Block Scoped Functions

Meh, o.k. If you write a lot of complex recursive stuff it's useful, but I don't see a huge need for this in typical code, and there are some incompatibility issues.

Spread!  Rest (a.k.a. "Gather")!!

Both of these use "..." in your code, which might be slightly confusing at first, but I think in practice you'll get used to it, and it mimics existing C and Java syntax, so it was a good choice.

When ... is used before an iterable (see later), such as an array, it "spreads out" the individual elements of that iterable.  Mr. Simpson provides nice examples of how this can be used to conveniently replace apply() or concat().

In alternative places, ... gathers a group of variable into an array.  The book calls this "rest" because it is gathering "the rest of the arguments".  I'd much prefer "gather" or "varargs".  Since a great place to use this syntax is to gather any variable arguments passed to a function at the end of the argument list.  e.g.

function foo(a, b, ...varargs) {}

This mimics behavior in other languages such as Python and Java.  Note that a common use case will be to rewrite code that used the deprecated "array-like" arguments array.  Instead of chanting the mantra "Array.prototype.slice.call":

function foo() {
  var args = Array.prototype.slice.call(arguments);
  // now args is a real array
}

Just do

function foo(...varargs) {
}

Note: This is not explicitly mentioned in the book, but if there are no "rest of" arguments to gather, varargs will be set to an empty array, not undefined.  IMO this is correct behavior.


Default Parameter Values!

These are superior to streams of
   x = x || 6;
in your code.

You can also call functions or invoke an IIFE in your default, but, IMO, this is probably getting too complex or cute.  The book hints at this and details several "gotchas".  But one nice use-case is to provide a default "do nothing" callback function in your function declaration, e.g.
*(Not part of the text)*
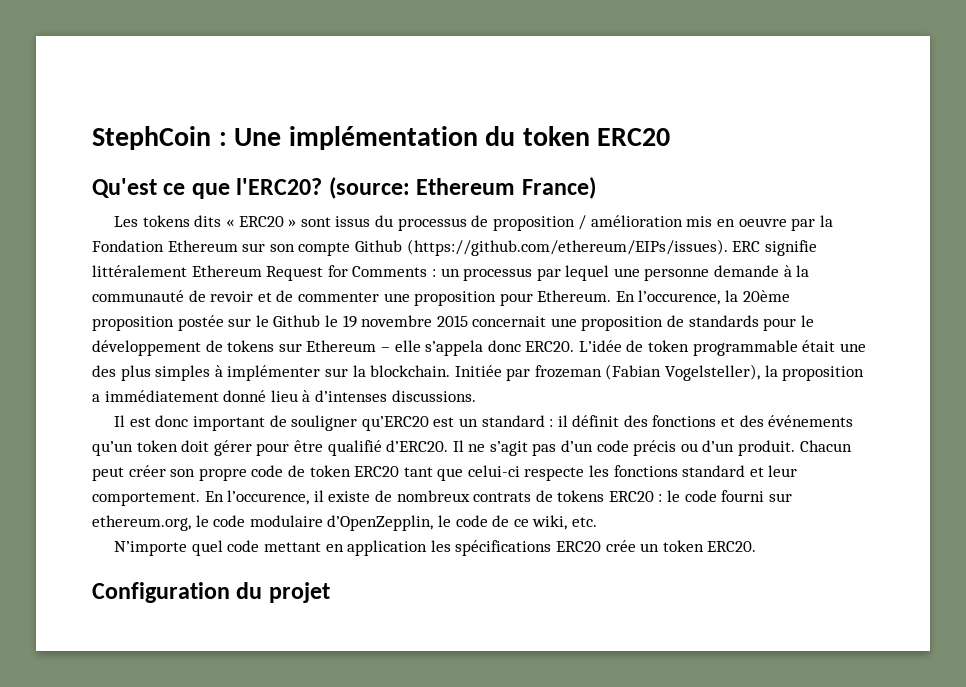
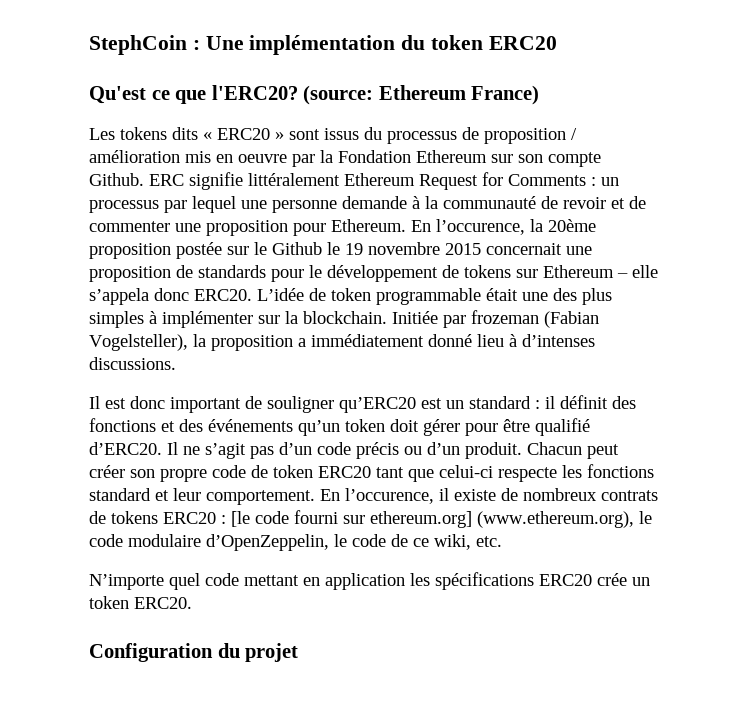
[354,239,728,256] Github (https://github.com/ethereum/EIPs/issues). -> [89,173,144,186] Github.
[667,490,681,502] le -> [231,511,250,527] [le
[92,515,191,531] ethereum.org, -> [370,511,634,528] ethereum.org] (www.ethereum.org),
[327,515,434,531] d’OpenZepplin, -> [206,534,329,551] d’OpenZeppelin,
function asyncFoo(url, callback=function(){}) {
}


Destructuring ?!

Have to say, I don't see the point in this, the book doesn't provide any "killer use cases", and it's confusing.  If anybody does have a killer use case, please let me know.  Until then, count me a skeptic.

Let's say a function returns multiple results, e.g. in an array or an object.

function get3DCoordinates() { 
  return [1,2,3]; 
}

function getLocation() {
  return {
     lat : 1;
     lon : 2;
  }
}


Before ES6, you'd go

var c3 = get3DCoordinates();
// use c3[0], c3[1], c3[2]as needed...

or

var loc = getLocation();
// use loc.lat, loc.lon as needed...


With ES6, you can go

var [x,y,z] = get3DCoordinates();
// use x, y, z instead...

or

var { lat: lat, lon:lon } = getLocation();
// use lat, lon instead...


The syntax with the variables on the left is a bit confusing, but I could get used to it.  Fundamentally, I question this usefulness of this.  When a function returns multiple values, those values usually belong together.  If they don't belong together, why is a single function returning them?  You are likely violating the Single Responsibility Principle.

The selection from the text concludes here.